• THE PROBLEM
Starting from the first line below, count the lines carrying the string "form" and answer with the count by itself.

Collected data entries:
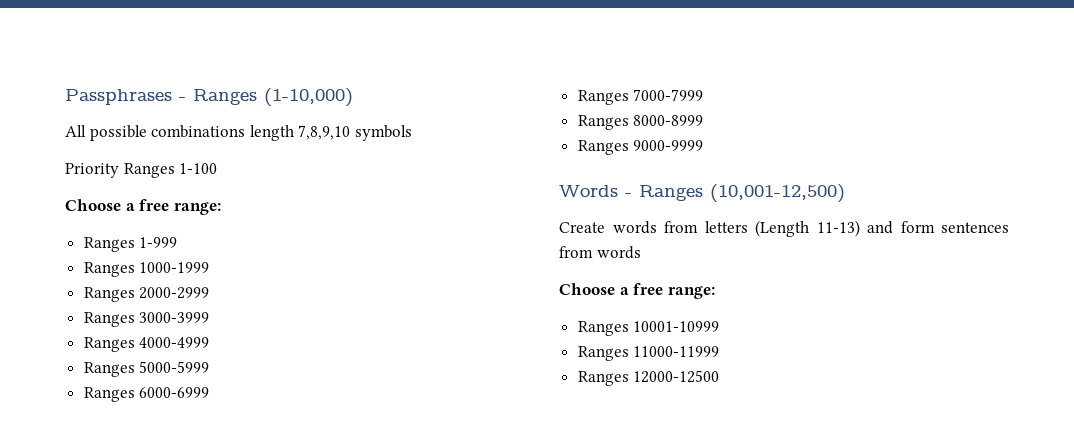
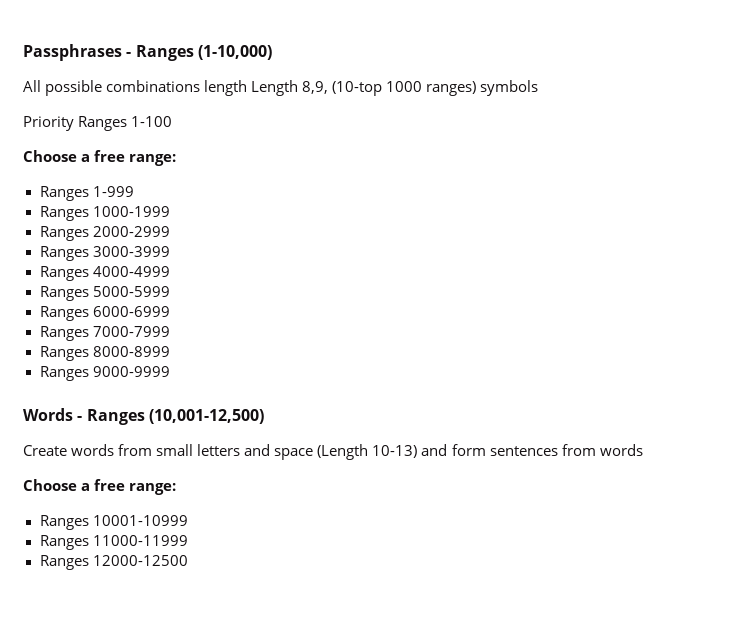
- All possible combinations length 7,8,9,10 symbols
+ All possible combinations length Length 8,9, (10-top 1000 ranges) symbols
- Create words from letters (Length 11-13) and form sentences from words
+ Create words from small letters and space (Length 10-13) and form sentences from words

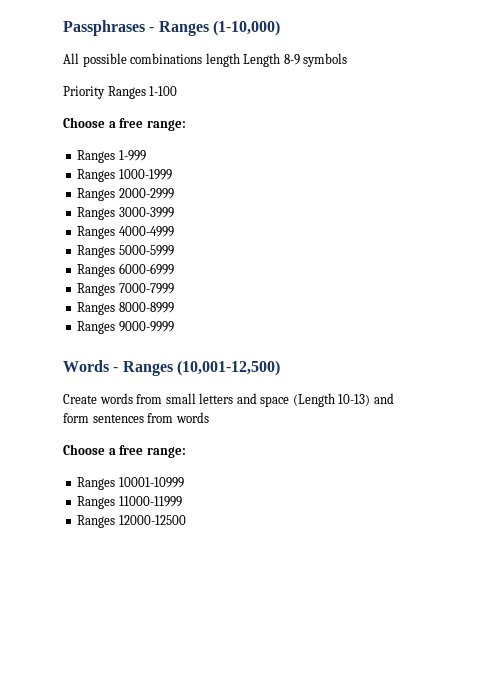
- All possible combinations length Length 8,9, (10-top 1000 ranges) symbols
+ All possible combinations length Length 8-9 symbols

• TASK RESULT
2